Reward Rubric DSL

March 2026

Agents behave more predictably when success criteria are explicit and machine-readable.

A small rubric DSL is often enough. No fancy RL stack required.

The DSL

The goal is to define evaluation criteria in a format that both agents and automation can parse.

reward_rubric {
  criterion correctness weight=5
  criterion tests weight=5
  criterion edge_cases weight=5
  criterion readability weight=5
  criterion naming weight=5
  criterion architecture weight=5
  criterion docs weight=5
}

This is intentionally small.

The useful part is not syntax purity. It is that the evaluation surface becomes visible, stable, and reusable.

Why It Helps

Plain-language prompts drift. Rubrics do not.

If the agent can read the criteria before writing code, it can aim for the right target on the first attempt.

If the evaluator can read the same criteria after the attempt, scoring becomes consistent across runs.

Typical Loop

task
→ agent attempt
→ rubric evaluation
→ critique
→ revision
→ rescore

This loop is simple enough to run in a shell script, CI job, or agent harness.

Use Cases

Autonomous Coding Agents

The rubric gives the agent a fixed target instead of a vague quality request.

CI Evaluation Pipelines

The same rubric can drive test gates, lint thresholds, reviewer prompts, and release checks.

Agent Self-Grading

An agent can score its own patch criterion by criterion, explain the weak points, then revise.

Review Automation

Review bots are less noisy when they have named criteria instead of free-form opinions.

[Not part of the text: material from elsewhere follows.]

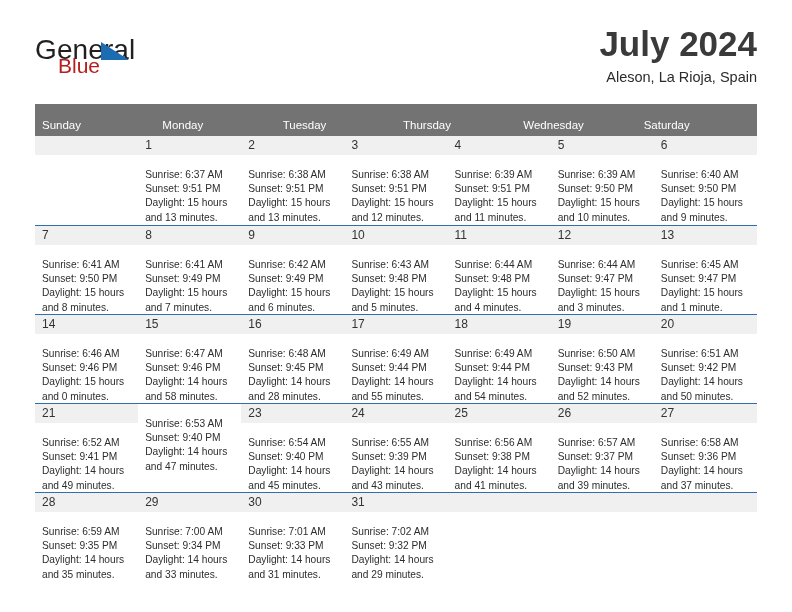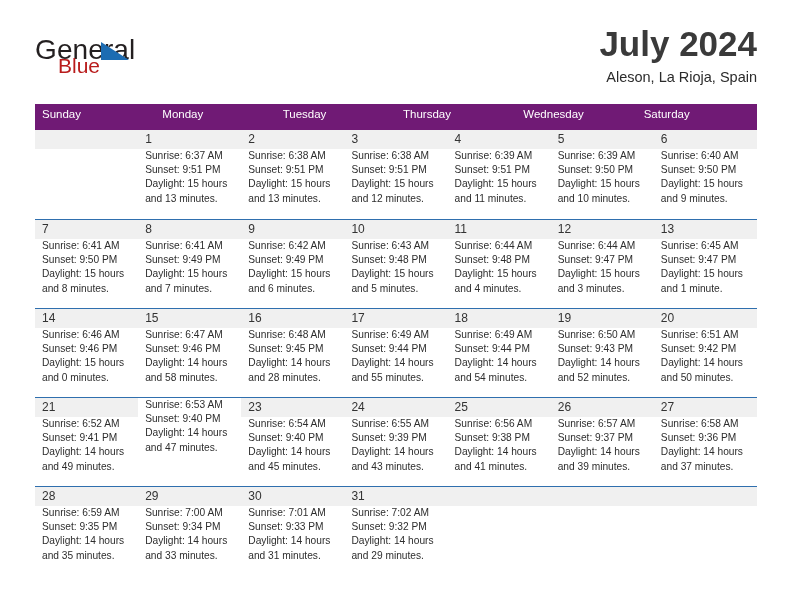"Sunday" .weekday-row { align-items: none -> flex-end; background: #701a75 -> #737373; height: 26px -> 32px }
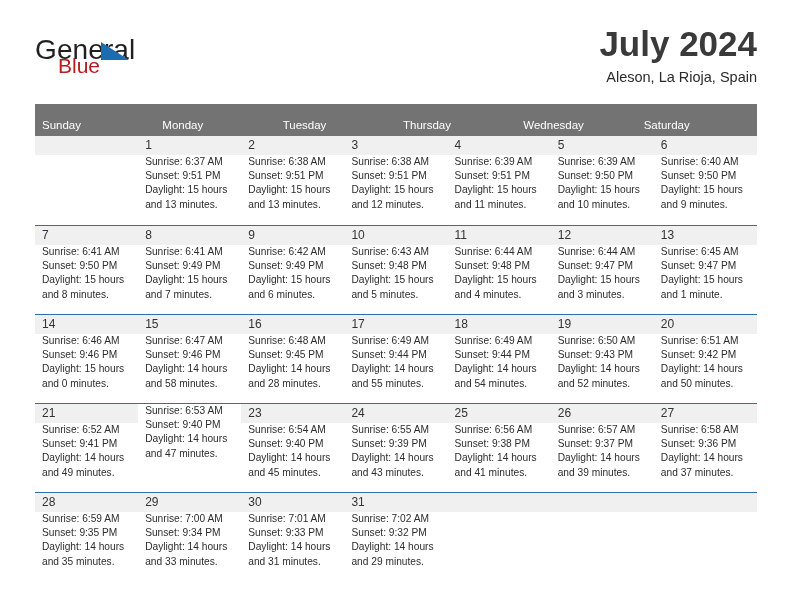"Sunrise: 6:37 AM" .day-info { padding: 0 6px 0 7px -> 13px 6px 0 7px }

Multi-Agent Critique Loops

One agent writes. Another scores. A third summarizes deltas between revisions. The rubric keeps the whole thing from turning into abstract nonsense.

Example Evaluation Pass

reward_rubric {
  criterion correctness weight=5
  criterion tests weight=5
  criterion error_handling weight=5
  criterion architecture weight=5
}

score {
  correctness 4 "behavior matches task, one edge path missing"
  tests 5 "new tests cover primary branch and regression case"
  error_handling 2 "invalid input path still throws raw exception"
  architecture 4 "fits existing module boundaries"
}

The critique step now has something concrete to act on. It can target the error_handling gap instead of waving its hands about code quality.

Real Workflow Example

A common use case is a small bug fix with one visible failing test and several likely hidden edge cases.

task {
  title "fix retry logic in api client"
  objective "retry 429 and 503 responses with backoff"
  constraints "do not add dependencies"
}

reward_rubric {
  criterion correctness weight=5
  criterion tests weight=5
  criterion edge_cases weight=5
  criterion readability weight=5
  criterion error_handling weight=5
  criterion architecture weight=5
}

The first agent attempt usually fixes the happy path and adds one regression test.

score {
  correctness 4 "429 retry works, 503 path incomplete"
  tests 3 "covers retry once, no max-retry test"
  edge_cases 2 "timeout and retry exhaustion not handled"
  readability 4 "patch is easy to follow"
  error_handling 2 "last failure reason is discarded"
  architecture 5 "fits existing client abstraction"
}

That score gives the critique loop something specific to do.

critique {
  revise edge_cases "handle retry exhaustion and timeout path"
  revise tests "add max-retry and 503 coverage"
  revise error_handling "preserve final upstream failure"
}

The second attempt is narrower. It is not "improve the patch." It is "raise the weak criteria."

rescore {
  correctness 5
  tests 5
  edge_cases 4
  readability 4
  error_handling 4
  architecture 5
}

At that point the pipeline can accept the patch with a simple rule.

accept_if {
  total_gte 27
  minimum correctness 4
  minimum tests 4
  minimum architecture 4
}

This is the practical advantage of the DSL. The loop is inspectable.

You can see why a patch passed, why it failed, and which criteria drove the next revision.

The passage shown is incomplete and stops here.